» SUPPLIED MATERIAL:
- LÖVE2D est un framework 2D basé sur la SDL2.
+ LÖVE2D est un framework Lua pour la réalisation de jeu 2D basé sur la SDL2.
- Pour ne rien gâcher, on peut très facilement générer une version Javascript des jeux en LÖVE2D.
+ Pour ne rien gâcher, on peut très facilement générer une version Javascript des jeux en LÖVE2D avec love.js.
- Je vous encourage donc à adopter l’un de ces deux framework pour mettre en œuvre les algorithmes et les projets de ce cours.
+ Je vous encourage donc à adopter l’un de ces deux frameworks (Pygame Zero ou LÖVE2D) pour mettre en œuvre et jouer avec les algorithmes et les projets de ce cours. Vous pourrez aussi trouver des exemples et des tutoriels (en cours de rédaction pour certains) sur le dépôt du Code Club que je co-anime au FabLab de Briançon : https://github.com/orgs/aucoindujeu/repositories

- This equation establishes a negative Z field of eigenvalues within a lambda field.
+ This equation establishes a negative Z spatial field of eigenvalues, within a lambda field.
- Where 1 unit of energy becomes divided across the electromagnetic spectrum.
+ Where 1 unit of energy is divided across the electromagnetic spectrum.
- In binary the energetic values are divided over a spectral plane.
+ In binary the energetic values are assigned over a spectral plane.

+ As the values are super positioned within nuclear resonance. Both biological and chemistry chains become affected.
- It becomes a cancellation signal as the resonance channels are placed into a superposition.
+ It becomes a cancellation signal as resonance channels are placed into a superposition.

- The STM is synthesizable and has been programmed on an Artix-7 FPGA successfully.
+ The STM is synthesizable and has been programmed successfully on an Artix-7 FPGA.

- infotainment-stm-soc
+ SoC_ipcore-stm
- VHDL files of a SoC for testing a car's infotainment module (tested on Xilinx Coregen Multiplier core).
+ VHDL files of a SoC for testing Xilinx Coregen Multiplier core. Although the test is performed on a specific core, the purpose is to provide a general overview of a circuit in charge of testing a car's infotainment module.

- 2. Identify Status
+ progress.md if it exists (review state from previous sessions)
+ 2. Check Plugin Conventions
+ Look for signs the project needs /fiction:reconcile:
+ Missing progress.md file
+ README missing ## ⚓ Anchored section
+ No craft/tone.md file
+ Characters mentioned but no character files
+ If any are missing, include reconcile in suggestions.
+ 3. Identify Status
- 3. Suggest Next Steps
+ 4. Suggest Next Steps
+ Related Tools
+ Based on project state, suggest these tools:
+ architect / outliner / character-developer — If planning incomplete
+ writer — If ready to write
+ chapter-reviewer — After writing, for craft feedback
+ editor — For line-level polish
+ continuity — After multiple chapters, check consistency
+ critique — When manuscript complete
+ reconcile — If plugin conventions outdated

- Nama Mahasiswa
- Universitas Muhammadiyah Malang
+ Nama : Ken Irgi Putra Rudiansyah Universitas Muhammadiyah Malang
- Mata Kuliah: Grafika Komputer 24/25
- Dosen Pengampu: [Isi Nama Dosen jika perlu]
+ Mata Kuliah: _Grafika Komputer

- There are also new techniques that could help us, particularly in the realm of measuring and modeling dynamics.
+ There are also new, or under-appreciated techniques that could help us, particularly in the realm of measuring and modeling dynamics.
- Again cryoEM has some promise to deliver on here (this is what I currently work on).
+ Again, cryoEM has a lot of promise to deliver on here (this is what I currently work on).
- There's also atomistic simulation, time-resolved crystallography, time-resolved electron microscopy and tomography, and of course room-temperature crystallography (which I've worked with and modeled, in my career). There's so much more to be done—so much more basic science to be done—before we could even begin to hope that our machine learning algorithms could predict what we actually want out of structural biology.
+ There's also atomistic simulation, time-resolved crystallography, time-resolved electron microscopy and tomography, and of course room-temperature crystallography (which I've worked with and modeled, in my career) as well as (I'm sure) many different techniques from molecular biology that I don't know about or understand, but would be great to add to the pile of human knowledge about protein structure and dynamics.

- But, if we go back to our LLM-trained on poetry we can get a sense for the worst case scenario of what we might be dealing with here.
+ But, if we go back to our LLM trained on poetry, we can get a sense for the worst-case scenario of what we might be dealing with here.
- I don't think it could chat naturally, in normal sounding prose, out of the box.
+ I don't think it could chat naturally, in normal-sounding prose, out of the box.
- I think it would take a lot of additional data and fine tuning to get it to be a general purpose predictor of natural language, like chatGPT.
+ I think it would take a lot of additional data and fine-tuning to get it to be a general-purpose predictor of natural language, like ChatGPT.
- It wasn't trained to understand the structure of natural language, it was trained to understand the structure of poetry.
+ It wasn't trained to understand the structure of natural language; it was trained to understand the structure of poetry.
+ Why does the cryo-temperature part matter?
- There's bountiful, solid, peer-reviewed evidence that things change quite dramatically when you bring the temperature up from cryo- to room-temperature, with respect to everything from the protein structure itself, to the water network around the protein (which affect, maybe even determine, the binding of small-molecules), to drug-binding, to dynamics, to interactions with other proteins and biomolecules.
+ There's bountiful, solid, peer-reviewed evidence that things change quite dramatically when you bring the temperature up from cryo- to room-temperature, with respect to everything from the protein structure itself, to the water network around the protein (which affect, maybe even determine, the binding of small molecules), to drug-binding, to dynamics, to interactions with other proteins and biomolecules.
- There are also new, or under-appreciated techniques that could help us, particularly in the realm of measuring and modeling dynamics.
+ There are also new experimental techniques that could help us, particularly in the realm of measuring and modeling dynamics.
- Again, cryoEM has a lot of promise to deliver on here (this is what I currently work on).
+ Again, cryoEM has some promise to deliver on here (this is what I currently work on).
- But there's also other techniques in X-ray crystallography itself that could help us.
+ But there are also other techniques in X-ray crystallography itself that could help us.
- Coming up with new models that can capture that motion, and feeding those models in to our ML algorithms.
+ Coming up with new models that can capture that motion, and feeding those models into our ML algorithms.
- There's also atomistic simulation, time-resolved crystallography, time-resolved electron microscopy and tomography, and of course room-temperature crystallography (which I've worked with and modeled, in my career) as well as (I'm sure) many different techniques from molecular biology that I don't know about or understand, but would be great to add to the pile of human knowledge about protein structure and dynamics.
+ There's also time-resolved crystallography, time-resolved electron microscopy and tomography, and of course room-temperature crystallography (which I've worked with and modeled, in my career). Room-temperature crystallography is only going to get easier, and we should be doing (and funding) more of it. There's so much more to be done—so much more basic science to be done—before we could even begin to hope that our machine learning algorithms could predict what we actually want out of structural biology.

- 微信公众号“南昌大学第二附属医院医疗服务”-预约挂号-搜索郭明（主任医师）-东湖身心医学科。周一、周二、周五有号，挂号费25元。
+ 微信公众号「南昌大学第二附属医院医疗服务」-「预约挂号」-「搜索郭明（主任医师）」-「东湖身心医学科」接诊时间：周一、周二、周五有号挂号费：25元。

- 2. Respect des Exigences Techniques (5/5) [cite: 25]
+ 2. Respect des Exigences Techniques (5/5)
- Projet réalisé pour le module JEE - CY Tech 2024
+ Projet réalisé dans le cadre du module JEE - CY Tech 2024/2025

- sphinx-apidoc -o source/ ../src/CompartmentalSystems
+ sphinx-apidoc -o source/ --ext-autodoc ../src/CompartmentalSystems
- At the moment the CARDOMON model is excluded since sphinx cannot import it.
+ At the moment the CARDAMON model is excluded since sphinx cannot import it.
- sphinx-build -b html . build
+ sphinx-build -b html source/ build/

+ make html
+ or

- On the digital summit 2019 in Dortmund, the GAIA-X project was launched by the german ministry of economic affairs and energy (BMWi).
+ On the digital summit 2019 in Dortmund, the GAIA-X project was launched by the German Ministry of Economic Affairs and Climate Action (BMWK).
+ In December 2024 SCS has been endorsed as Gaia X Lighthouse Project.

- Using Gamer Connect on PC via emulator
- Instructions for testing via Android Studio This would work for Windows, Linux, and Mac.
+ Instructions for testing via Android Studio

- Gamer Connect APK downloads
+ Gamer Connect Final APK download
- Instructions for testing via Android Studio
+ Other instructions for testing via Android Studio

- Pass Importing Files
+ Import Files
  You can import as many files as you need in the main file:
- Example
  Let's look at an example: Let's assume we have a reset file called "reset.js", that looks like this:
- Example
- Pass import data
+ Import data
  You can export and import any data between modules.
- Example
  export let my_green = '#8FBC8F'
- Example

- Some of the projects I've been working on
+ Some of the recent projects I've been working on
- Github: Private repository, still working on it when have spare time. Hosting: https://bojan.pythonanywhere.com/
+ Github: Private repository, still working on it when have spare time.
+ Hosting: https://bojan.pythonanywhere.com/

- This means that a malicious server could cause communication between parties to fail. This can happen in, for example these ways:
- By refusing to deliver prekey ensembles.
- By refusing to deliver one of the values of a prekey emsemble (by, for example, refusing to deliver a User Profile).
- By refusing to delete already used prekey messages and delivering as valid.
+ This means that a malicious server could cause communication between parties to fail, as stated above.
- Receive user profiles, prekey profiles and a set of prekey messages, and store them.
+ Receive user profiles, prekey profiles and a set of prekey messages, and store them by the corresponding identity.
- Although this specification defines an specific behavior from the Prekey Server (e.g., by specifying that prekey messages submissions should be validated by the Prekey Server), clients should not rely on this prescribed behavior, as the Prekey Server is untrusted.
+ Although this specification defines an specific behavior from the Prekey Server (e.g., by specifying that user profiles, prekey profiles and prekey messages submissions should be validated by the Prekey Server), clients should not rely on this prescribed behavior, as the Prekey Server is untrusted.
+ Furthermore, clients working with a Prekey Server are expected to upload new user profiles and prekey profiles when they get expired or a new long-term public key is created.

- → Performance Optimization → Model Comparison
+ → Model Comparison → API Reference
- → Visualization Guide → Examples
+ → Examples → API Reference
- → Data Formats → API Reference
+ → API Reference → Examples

» TASK GOAL: Reproduce word for word the material above, starting with the line that has "plugin conventions outdated" and stopping after the line that has "Kuliah: _Grafika Komputer".

» PROBLEM SOLUTION:
+ reconcile — If plugin conventions outdated

- Nama Mahasiswa
- Universitas Muhammadiyah Malang
+ Nama : Ken Irgi Putra Rudiansyah Universitas Muhammadiyah Malang
- Mata Kuliah: Grafika Komputer 24/25
- Dosen Pengampu: [Isi Nama Dosen jika perlu]
+ Mata Kuliah: _Grafika Komputer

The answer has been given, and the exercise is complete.